# Cold Start Problem

One of the Engineering concers that we faced during the project, was the Cold Start problem. The cold start problem is faced while trying to recommend beer to users about whom we do not have sufficient information to make an accurate predection. This problem is also faced when the recommendation have to be made for a new user who is using the application for the first time. So, we designed an algorithm which would take over recommending beers to users with no/less reviews, and the switch from cold start algorithm to the main recommendation algorithm would be made once the user has a certain number of review 

In [1]:
# read .csv into python
import pandas as pd
import numpy as np
import operator
import os
import gzip
import re

In [2]:
with gzip.open('../Beeradvocate.txt.gz', 'r') as f:
  rb_file = f.readlines()


data = []
row_out = []

for i in rb_file:
    row = i.decode('utf-8', errors = 'replace')
    #print(row)
    if row == '\n':
      data.append(row_out)
      row_out = []
      continue
    cat, field = row.split(":", 1)
    #remove leading white spaces
    field = field.rstrip()
    row_out.append(field)

In [3]:
data = pd.DataFrame(data)

data.columns = ['beer_name', 'beer_beerId', 'beer_brewer', 'beer_ABV', 'beer_style', 
                'review_appearance', 'review_aroma', 'review_palate', 'review_taste', 
                'review_overall', 'review_time', 'review_profileName', 'review_text']

# keep 3 columns: user name, beer name, overall score
data2 = data[['beer_name', 'review_profileName', 'review_overall', 'review_time', 'beer_style']]

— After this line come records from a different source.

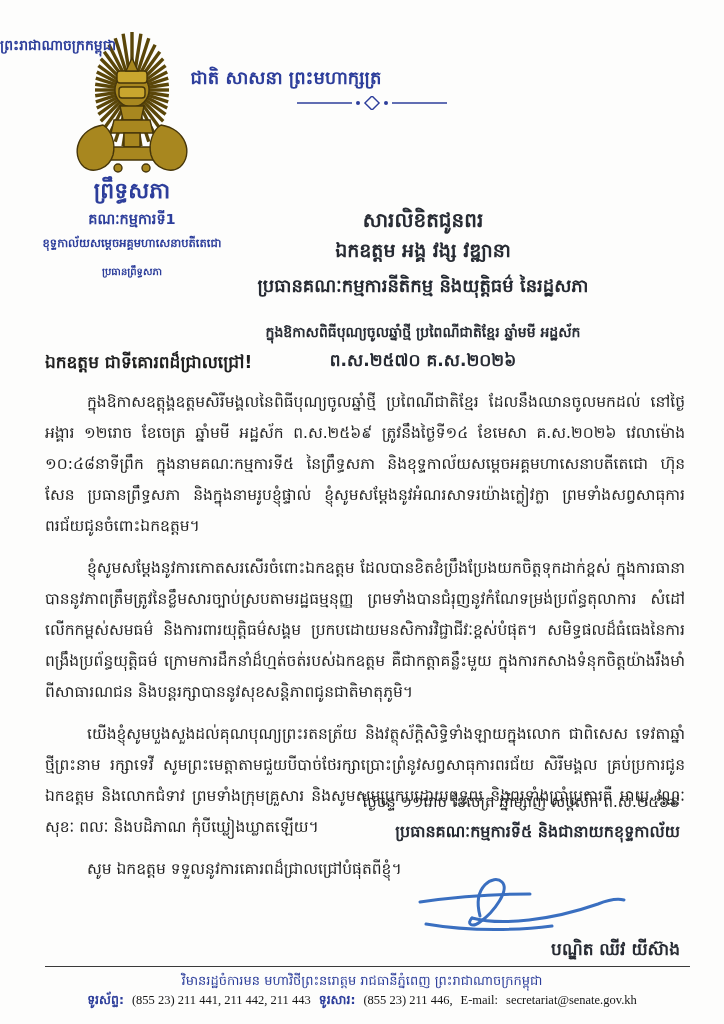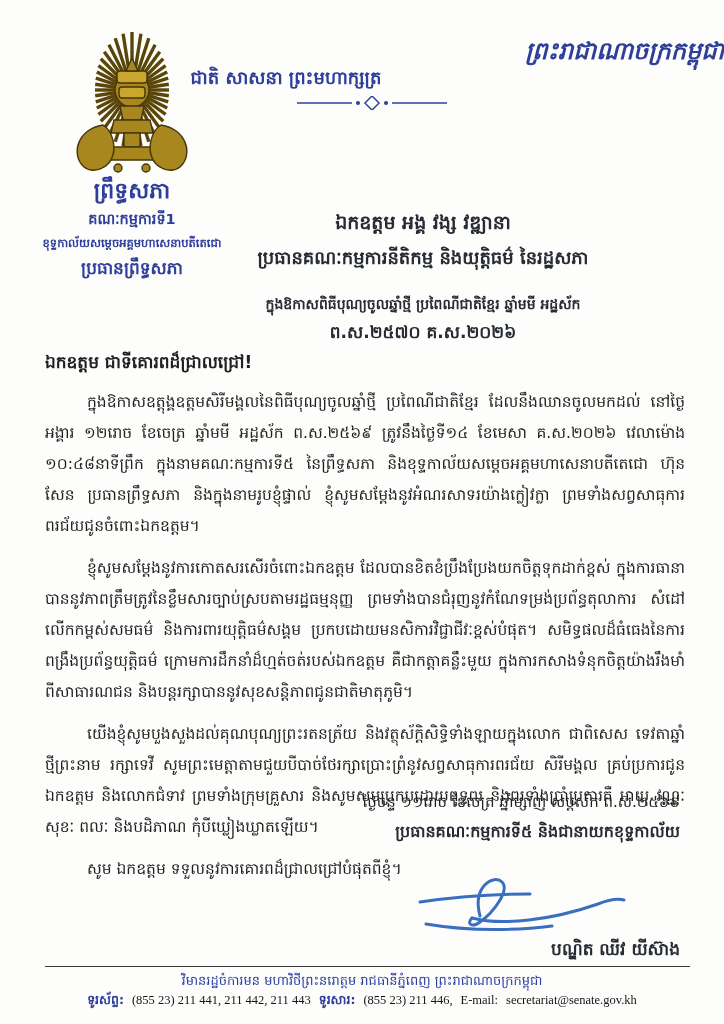--- a/index.html
+++ b/index.html
@@ -10,7 +10,7 @@
   .abs{position:absolute;}
 
   
-  .motto1{left:0;top:36px;width:724px;text-align:right;color:#2d3e9b;font-weight:bold;font-size:24px;font-style:italic;}
+  .motto1{left:0;top:36px;width:724px;text-align:left;color:#2d3e9b;font-weight:bold;font-size:14px;}
   .motto2{left:0;top:66px;width:572px;text-align:center;color:#2d3e9b;font-weight:bold;font-size:18px;}
   .divider{left:297px;top:96px;width:150px;height:14px;}
 

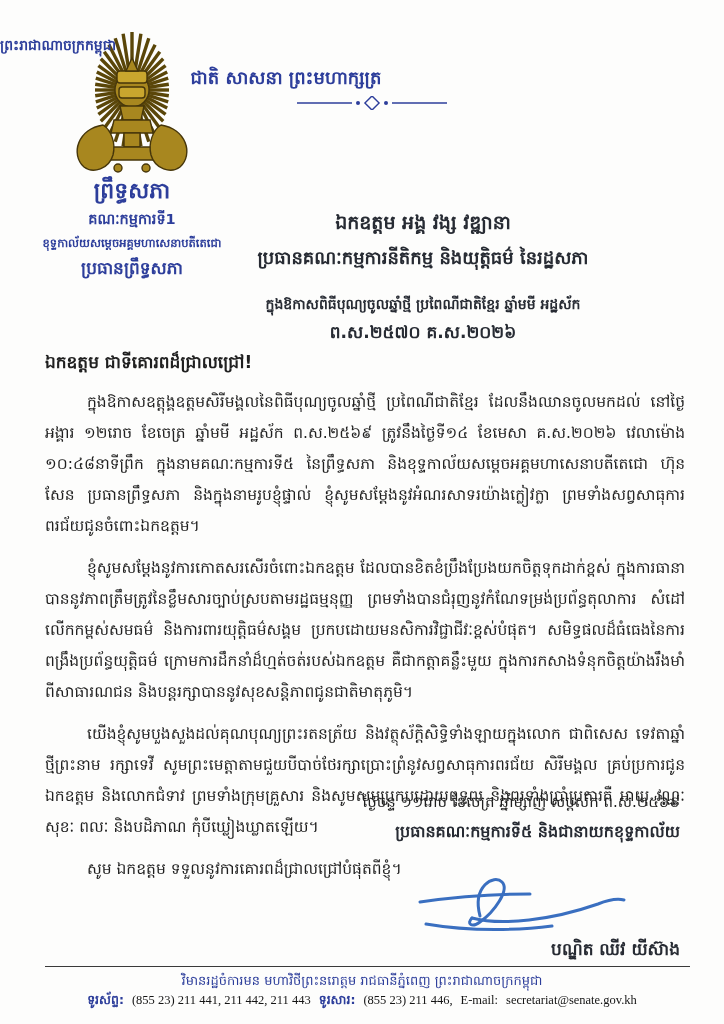--- a/index.html
+++ b/index.html
@@ -134,6 +134,7 @@
 </div>
 
 <div class="abs title-block">
+  <div class="t1">សារលិខិតជូនពរ</div>
   <div class="t2">ឯកឧត្តម អង្គ វង្ស វឌ្ឍានា</div>
   <div class="t3">ប្រធានគណៈកម្មការនីតិកម្ម និងយុត្តិធម៌ នៃរដ្ឋសភា</div>
   <div class="t4">ក្នុងឱកាសពិធីបុណ្យចូលឆ្នាំថ្មី ប្រពៃណីជាតិខ្មែរ ឆ្នាំមមី អដ្ឋស័ក</div>

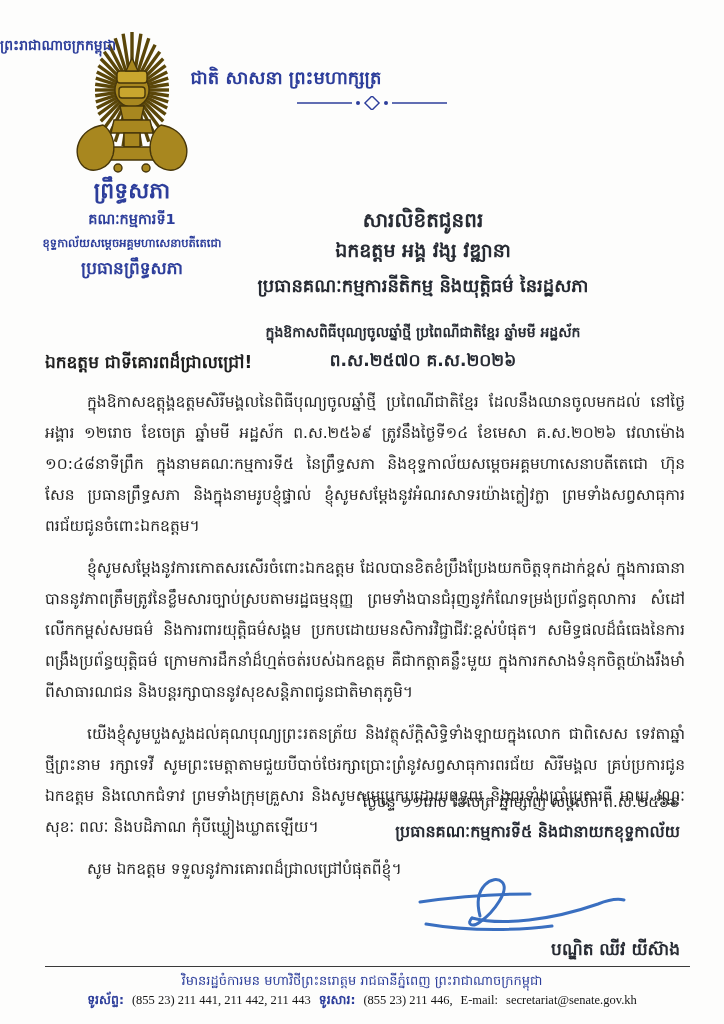--- a/index.html
+++ b/index.html
@@ -21,7 +21,7 @@
   .sender .senate{font-size:22px;line-height:26px;}
   .sender .committee{font-size:14.5px;margin-top:6px;}
   .sender .cabinet{font-size:11.5px;margin-top:5px;}
-  .sender .president{font-size:17px;margin-top:4px;}
+  .sender .president{font-size:10px;margin-top:12px;}
 
   
   .title-block{left:138px;top:206px;width:570px;text-align:center;color:#272b33;font-weight:bold;}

m = 33382 # number of users
n = 56855 # Number of items
# remove NA
data2 = data2[pd.notnull(data2.beer_name)]
data2 = data2[pd.notnull(data2.review_profileName)]
data2 = data2[pd.notnull(data2.review_overall)]
print(data2.shape)


(1586614, 5)


In [4]:
# keep top 1000/33382 frequent users
user = data2.review_profileName.value_counts()
user_list = user.keys()[:m].tolist()

# keep top 100/56855 most reviewed beer
beer = data2.beer_name.value_counts()[:n]
beer_list = beer.keys()[:n].tolist()

# keep (beer&user) pair in (user_list) and (beer_list)
subdata = data2[data2.beer_name.isin(beer_list)]
subdata = subdata[subdata.review_profileName.isin(user_list)]

# sort by user names
subdata = subdata.sort_values(by=['review_profileName','beer_name','review_time','beer_style'])

print(subdata.shape)

(1586606, 5)


## Pre-calculated values during downtime of the recommendation system or once a day (Batch) 

The below algorithm calculates the top 10 beers for each beer type based on its popularity. If a particular beer in a beer type has been reviewed for more than 50 times, the beer is considered for the popularity score calcuation. The popularity score is calucated by taking the average of all the reviews that the particular beer has been given. 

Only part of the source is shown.